The past year has seen a majority of the world’s financial institutions get record-breaking penalties for violating KYC/AML compliance measures. The changing landscape of KYC compliance has seen regulators impose stringent laws as the KYC/ AML world continues to evolve.

With the advent of the global coronavirus pandemic, a spike in fraudulent online activities increased across the globe leading to a need for more rigid regulations. Regulatory authorities ranging from FinTRAC to FinCEN and even the FATF to mention a few, have introduced increased KYC compliance rules that some financial institutions have failed to comply with thus incurring costly fines.

Goldman Sachs for instance, paid over 11 billion in fines after 12 cases of AML non-compliance were reported last year. Westpac Bank in Australia paid a fine of $1.3 billion after breaching AML laws and failing to employ financial monitoring. While these are some of the highest fines historically associated with AML and KYC compliance in traditional finance, cryptocurrency companies are also not spared, with reports showing a record $2.5 billion in penalties charged to crypto-related firms since the advent of Bitcoin.

More Sectors Require KYC

Despite the challenges affecting AML/KYC, emerging innovation as is the case with cryptocurrencies, decentralized finance platforms, gaming, non-fungible token (NFTs), and so forth will require appropriate KYC and AML procedures. Therefore, given the varying characteristics of these sectors, regulators will have to formulate new flexible compliance measures that platforms in the above-mentioned sectors will comply with. For instance, NFTs (while popular at the moment) are currently facing a rising concern of money laundering. Already experts opine that this and other new markets in the cryptocurrency and decentralized finance space are ripe for money laundering and criminals are bound to take advantage of it. However, it is anyone’s guess how long it will take regulators to formulate KYC/AML compliance measures for these emerging industries.

Conclusion: A need for Better Solutions

Nowadays we are talking about mobile-first KYC or DID – decentralised identity. The main objective is to perform certain processes on mobile, prior to accessing any services that require KYC information.  Some players are already starting with some good ideas like Blockpass, Civic and Gatenox. Notably with Gatenox the idea is that a customer does onboarding once and use it many times, KYC is conducted on mobile and any crypto business, loan provider, NFT market receives this instantly and zero (yes, apparently it is the price), pre-kyced, pre-verified information. If this is the case, the process could become much more efficient why?

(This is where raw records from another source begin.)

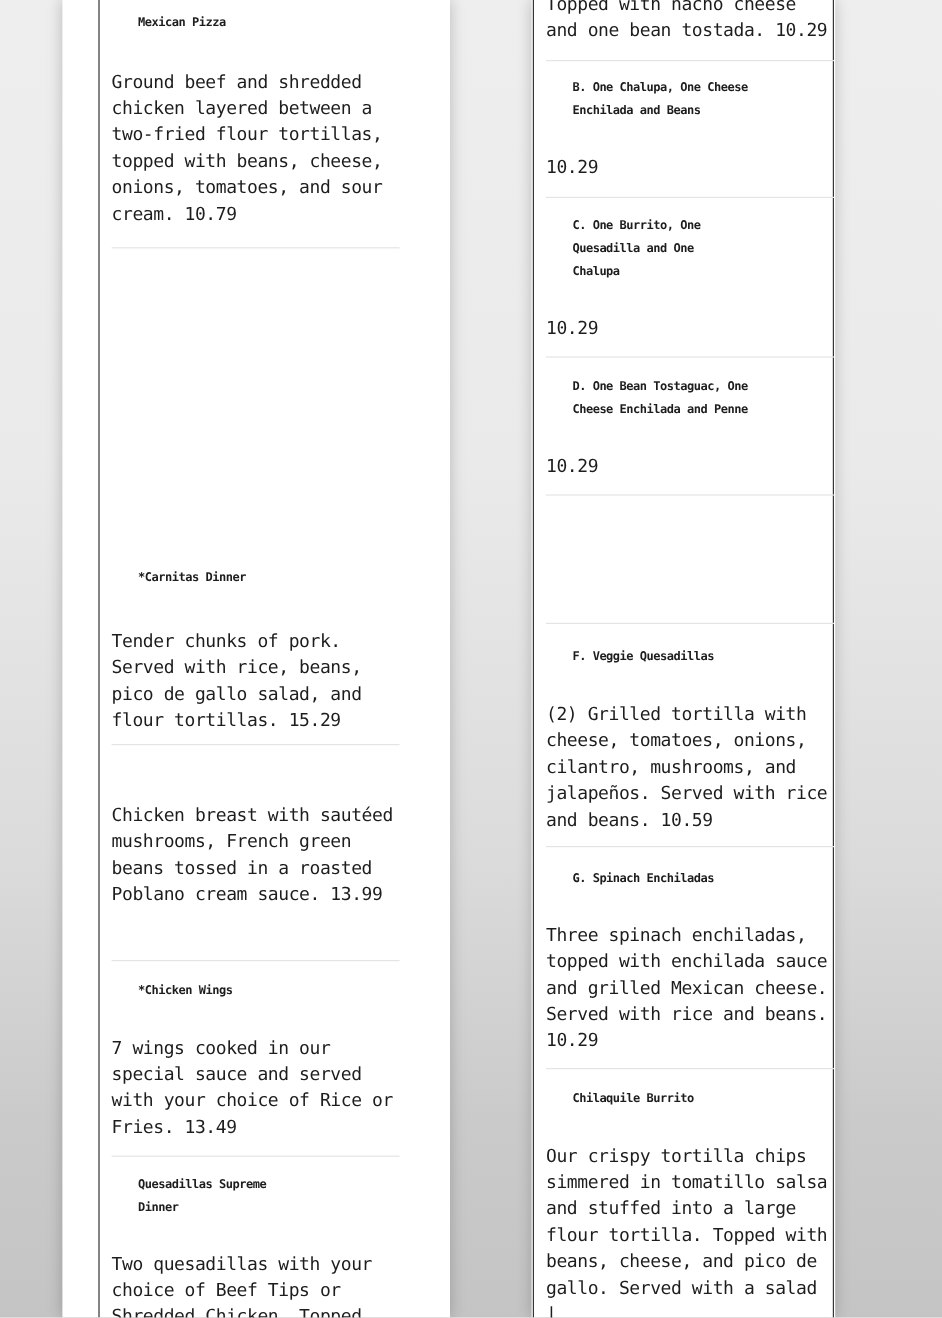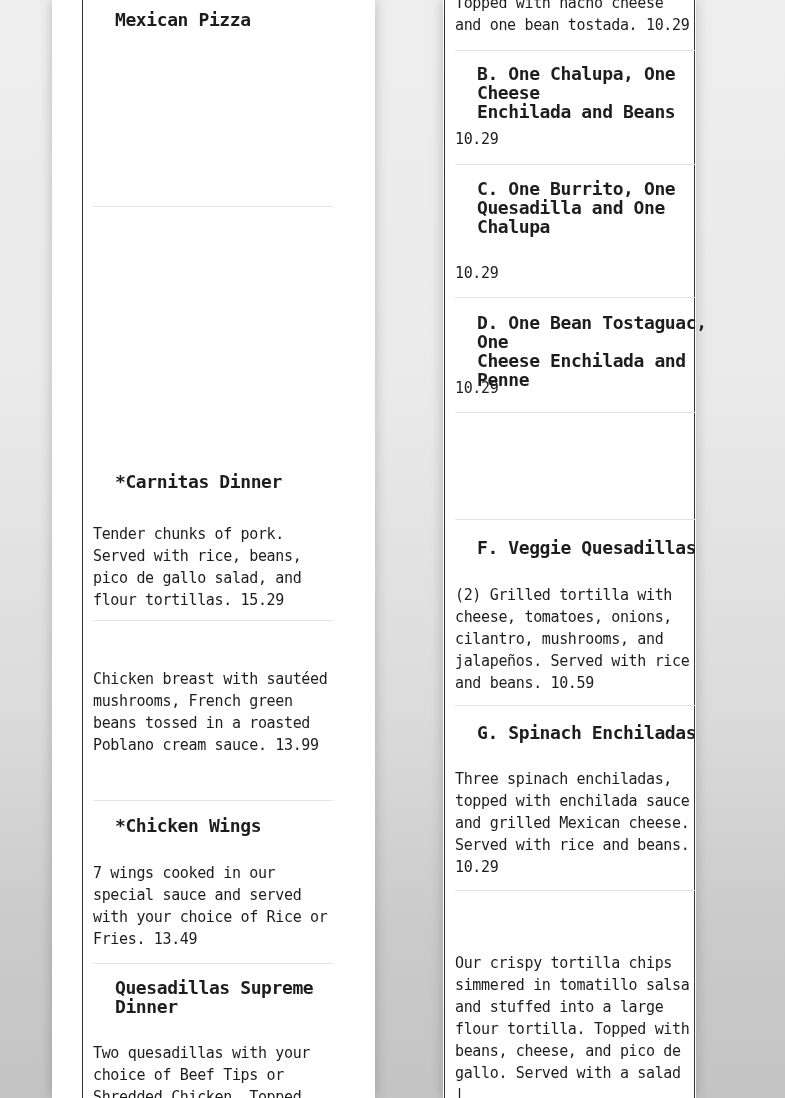--- a/index.html
+++ b/index.html
@@ -43,7 +43,7 @@
     white-space: pre-line;
   }
   .item-name {
-    font-size: 18px;
+    font-size: 10px;
     font-weight: 700;
     line-height: 19px;
     letter-spacing: -0.4px;

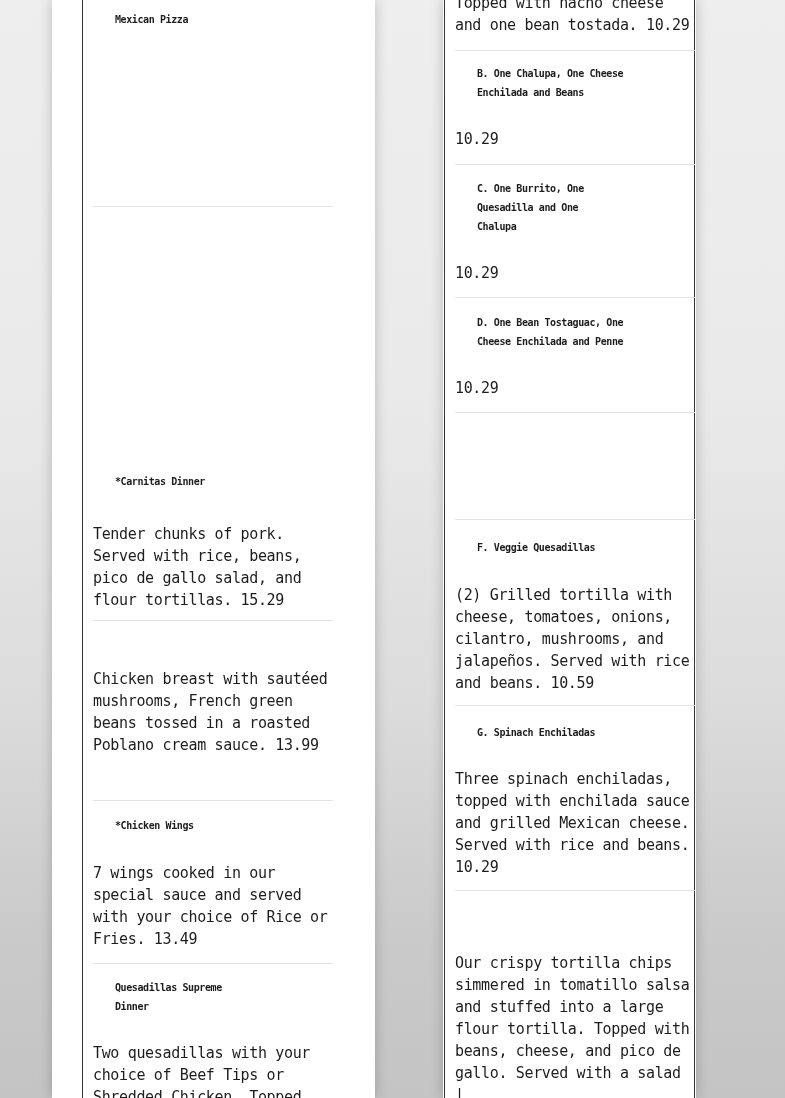--- a/index.html
+++ b/index.html
@@ -70,6 +70,12 @@
     <div class="content content-left">
 
       <div class="item-name" style="top:10px">Mexican Pizza</div>
+      <div class="item-desc" style="top:57px">Ground beef and shredded
+chicken layered between a
+two-fried flour tortillas,
+topped with beans, cheese,
+onions, tomatoes, and sour
+cream. 10.79</div>
       <div class="rule" style="top:206px"></div>
 
       <div class="item-name" style="top:472px">*Carnitas Dinner</div>

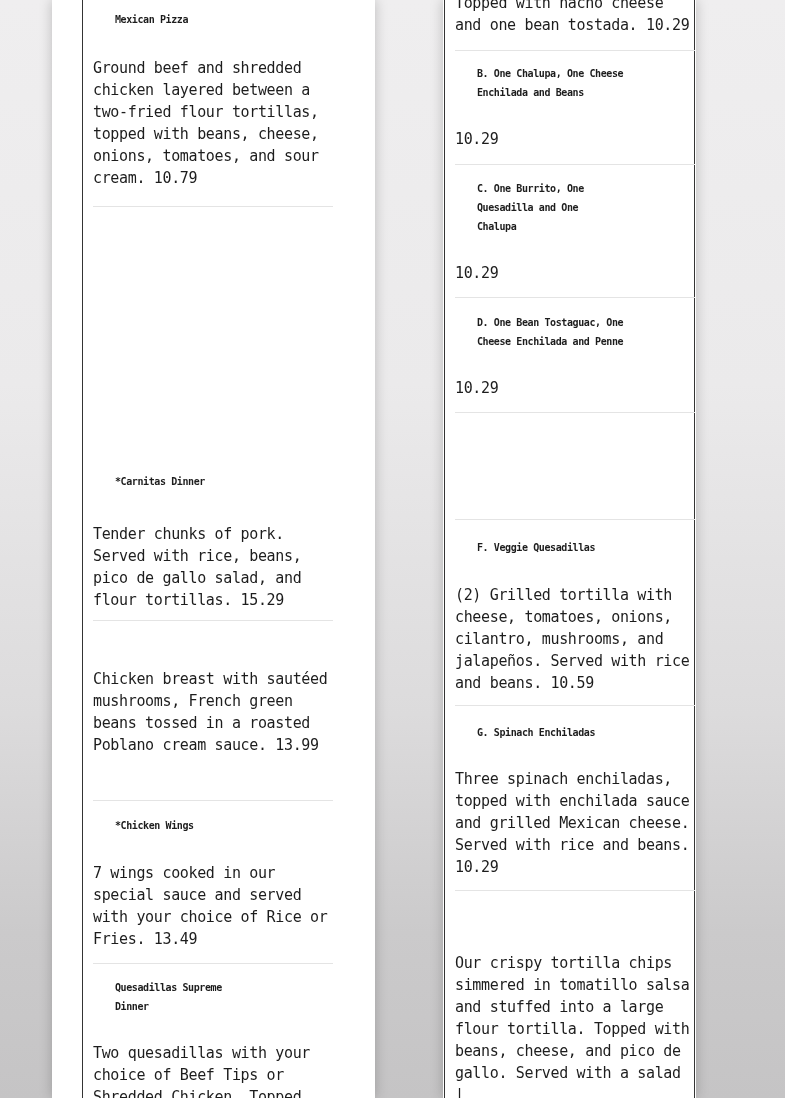--- a/index.html
+++ b/index.html
@@ -150,6 +150,7 @@
 10.29</div>
       <div class="rule" style="top:890px"></div>
 
+      <div class="item-name" style="top:906px">Chilaquile Burrito</div>
       <div class="item-desc" style="top:952px">Our crispy tortilla chips
 simmered in tomatillo salsa
 and stuffed into a large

  • Businesses can accept only low-risk clients.
  • Documents can be perfectly prepared so there is no friction in the process
  • Mobile phones are becoming computers and can run neural networks to perform certain verification like liveliness checks, not once but many times. Mobile solutions also allow much more sophisticated checks like reading ID cards, passports via NFC, verifying the physical addresses with IP addresses etc.

KYC/AML laws and penalties have never been as strong as they are today. However, criminals will use any emerging technology to adapt to new regulations and rules. With emerging technological innovations, regulators and financial institutions need to work together rather than against one another to formulate flexible defensive tactics that protect all stakeholders.